OREANDA-NEWS. Fitch Ratings has affirmed Ventas, Inc.'s (VTR) Issuer Default Rating (IDR) at 'BBB+'. The Rating Outlook is Stable. A full list of rating actions follows the end of the release.

KEY RATING DRIVERS

The 'BBB+' rating and Stable Outlook reflect Ventas' diverse portfolio of healthcare properties, demonstrated and consistent access to multiple sources of capital, adequate liquidity and deep management team.

These strengths are tempered by leverage that has increased to the high end of the range appropriate for the rating and remains closer to 6x than 5x. The affirmation and Stable Outlook reflect Fitch's expectation that the company can maintain leverage below 6x should it wish to do so. Nonetheless, Ventas has a thinner cushion to withstand events such as a largely debt-financed transaction, a worse than expected decline in senior housing fundamentals or an unforeseen tenant/lease default.

Other credit concerns include the potential for higher volatility in operating cash flows through the cycle given the company's REIT Investment Diversification and Empowerment Act (RIDEA) structured investments and Fitch's broader concerns surrounding the rapid growth of healthcare REITs.

LEVERAGE REMAINS AT HIGH-END OF RANGE

Fitch projects that leverage will continue to sustain around 6x, and whether it migrates meaningfully lower will depend on the extent to which Ventas prioritizes/balances rating aspirations and credit metrics with other goals. With leverage near Fitch's rating sensitivity for negative momentum, VTR has a thinner cushion against events such as a deterioration in recurring operating EBITDA than in prior years should there be a decline in the RIDEA portfolio or tenant credit issues in the net lease portfolio. The ratings have limited tolerance for leveraging transactions or leverage-neutral transactions that rely on to-be-completed dispositions or equity issuances. VTR had leverage of 5.9x and 6.1x, respectively, for the quarters ended June 30, 2016 and Dec. 31, 2015.

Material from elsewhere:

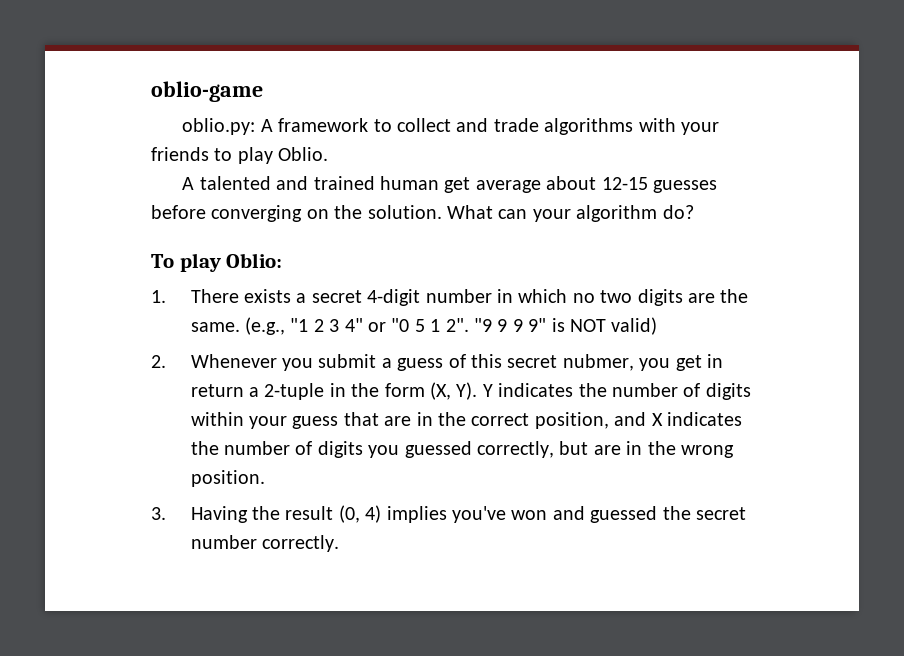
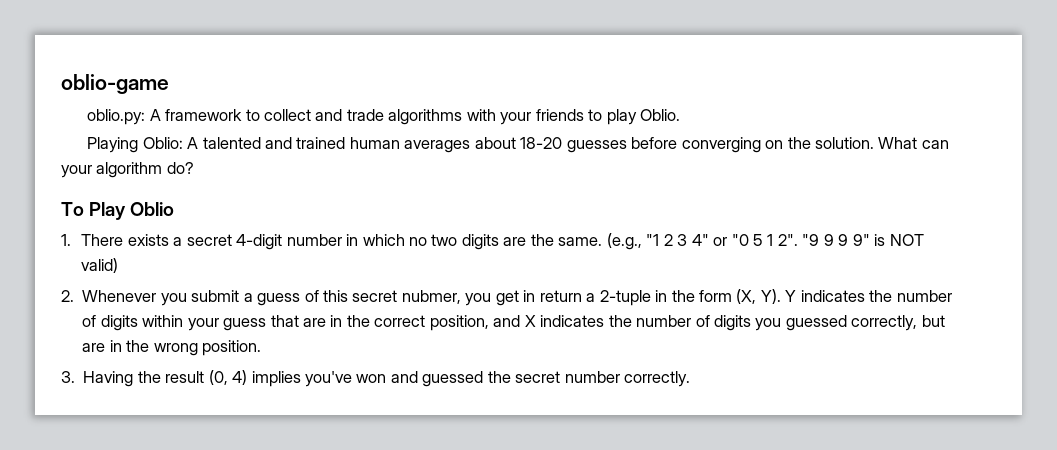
(329, 154) none -> [87,137,183,153] Playing Oblio:
[444,176,648,193] get average about 12-15 -> [404,137,563,153] averages about 18-20
[179,253,283,272] play Oblio: -> [89,202,175,220] Play Oblio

This positioning is in contrast to most other REIT asset classes which have reduced leverage since the financial crisis and are currently operating towards the lower end of their financial policies. Fitch attributes Ventas' increasing leverage to its desire to maintain external growth and continue to be a consolidator in healthcare real estate while asset yields declined and the cost of its equity fluctuated (as measured by consensus net asset value (NAV) and price relative to NAV). While Fitch recognizes that healthcare real estate operates under a different business cycle than other real estate asset classes because its tenants generally provide non-cyclical and less discretionary services, Fitch believes healthcare REITs' access to capital and healthcare real estate values will nonetheless be affected by the broader business and capital markets cycles which are in later stages.

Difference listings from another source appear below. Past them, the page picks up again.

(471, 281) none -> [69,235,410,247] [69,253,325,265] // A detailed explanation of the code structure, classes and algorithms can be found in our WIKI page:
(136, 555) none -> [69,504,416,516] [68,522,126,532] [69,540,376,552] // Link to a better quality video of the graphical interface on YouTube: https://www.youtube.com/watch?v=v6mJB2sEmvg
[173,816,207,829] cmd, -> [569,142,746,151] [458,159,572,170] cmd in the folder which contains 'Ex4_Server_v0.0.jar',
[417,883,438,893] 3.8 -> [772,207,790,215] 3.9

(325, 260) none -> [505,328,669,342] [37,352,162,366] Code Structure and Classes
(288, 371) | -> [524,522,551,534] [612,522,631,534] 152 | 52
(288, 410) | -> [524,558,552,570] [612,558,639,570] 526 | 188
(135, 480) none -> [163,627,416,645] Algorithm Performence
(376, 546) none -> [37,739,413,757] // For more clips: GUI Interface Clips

PIVOTING THE PORTFOLIO VIA LARGE TRANSACTIONS

Ventas, which is known for being willing and able to execute on large transactions, has undergone a fairly material pivot in its portfolio over the past two years. Ventas disposed of the majority of its post-acute / skilled nursing exposure via the Care Capital Properties ('BBB-'/Outlook Stable) spin-off in August 2015, entered acute care hospitals via the Ardent Health Services transaction also in August 2015, made a follow-on $700 million debt investment for Ardent's purchase of LHP announced in October 2016 and acquired a $1.5 billion portfolio of life science buildings in September 2016.

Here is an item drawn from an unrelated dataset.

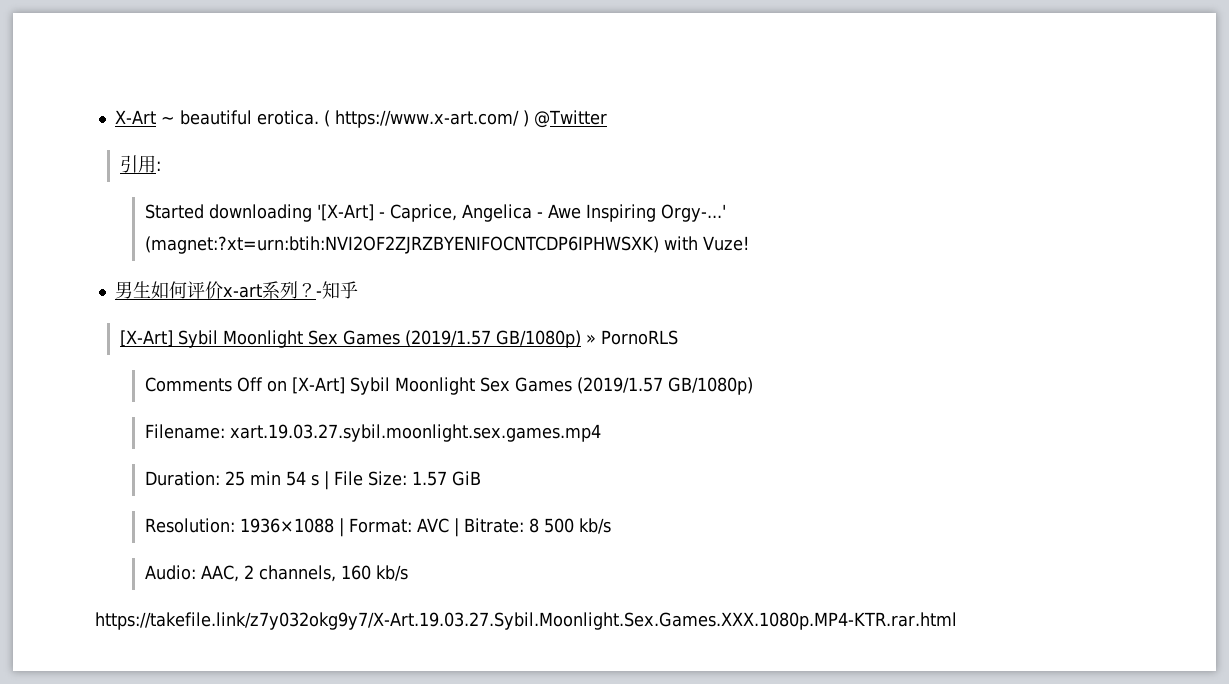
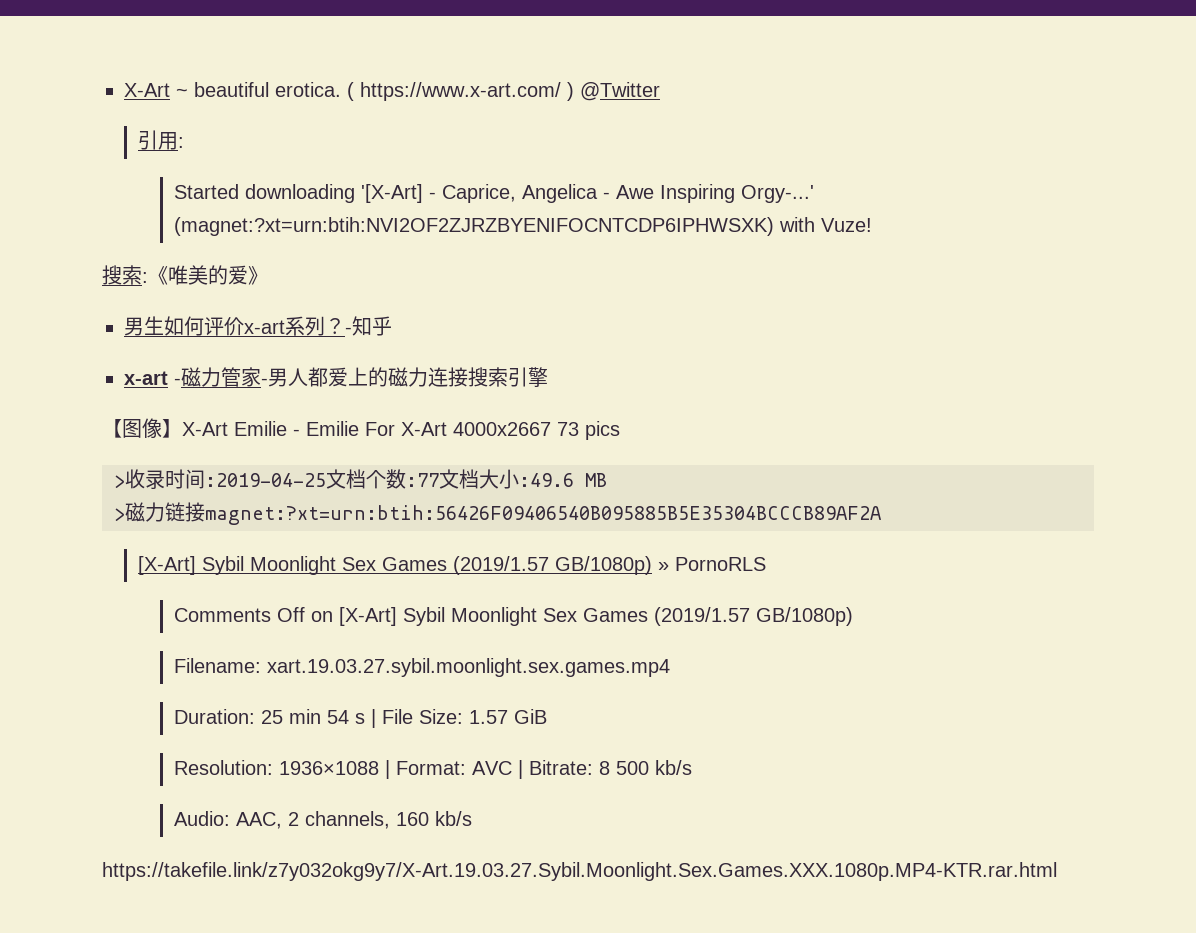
(750, 243) none -> [102,265,268,285] // 搜索:《唯美的爱》
(358, 290) none -> [124,367,548,387] [102,418,620,440] [114,469,607,489] [114,502,882,525] // x-art -磁力管家-男人都爱上的磁力连接搜索引擎 // 【图像】X-Art Emilie - Emilie For X-Art 4000x2667 73 pics // >收录时间:2019-04-25文档个数:77文档大小:49.6 MB // >磁力链接magnet:?xt=urn:btih:56426F09406540B095885B5E35304BCCCB89AF2A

On the margin, the transactions do not materially alter VTR's credit profile from a qualitative or quantitative perspective given offsetting elements across the transactions. Instead they demonstrate the issuer pursuing large transactions to enter or exit sub-sectors, particularly into less favored/fragmented ones where it believes it can achieve higher returns as a consolidator.

STEADY CASH FLOW GROWTH DRIVES FIXED CHARGE COVERAGE (FCC)

Operating cash flow growth has been resilient sustaining in the low single digits as measured by same-store net operating income despite significant levels of supply in senior housing. So far, Ventas' portfolio has exhibited moderating yet still positive growth though occupancies have declined by 200 basis points (bps) since the fourth quarter of 2014 (4Q14) and 40 bps since the 2Q14. Fitch is paying particular attention to how REITs with material senior housing operating portfolios perform as this is the first test of how they will perform through a cycle given they were principally triple-net leased during the last cycle.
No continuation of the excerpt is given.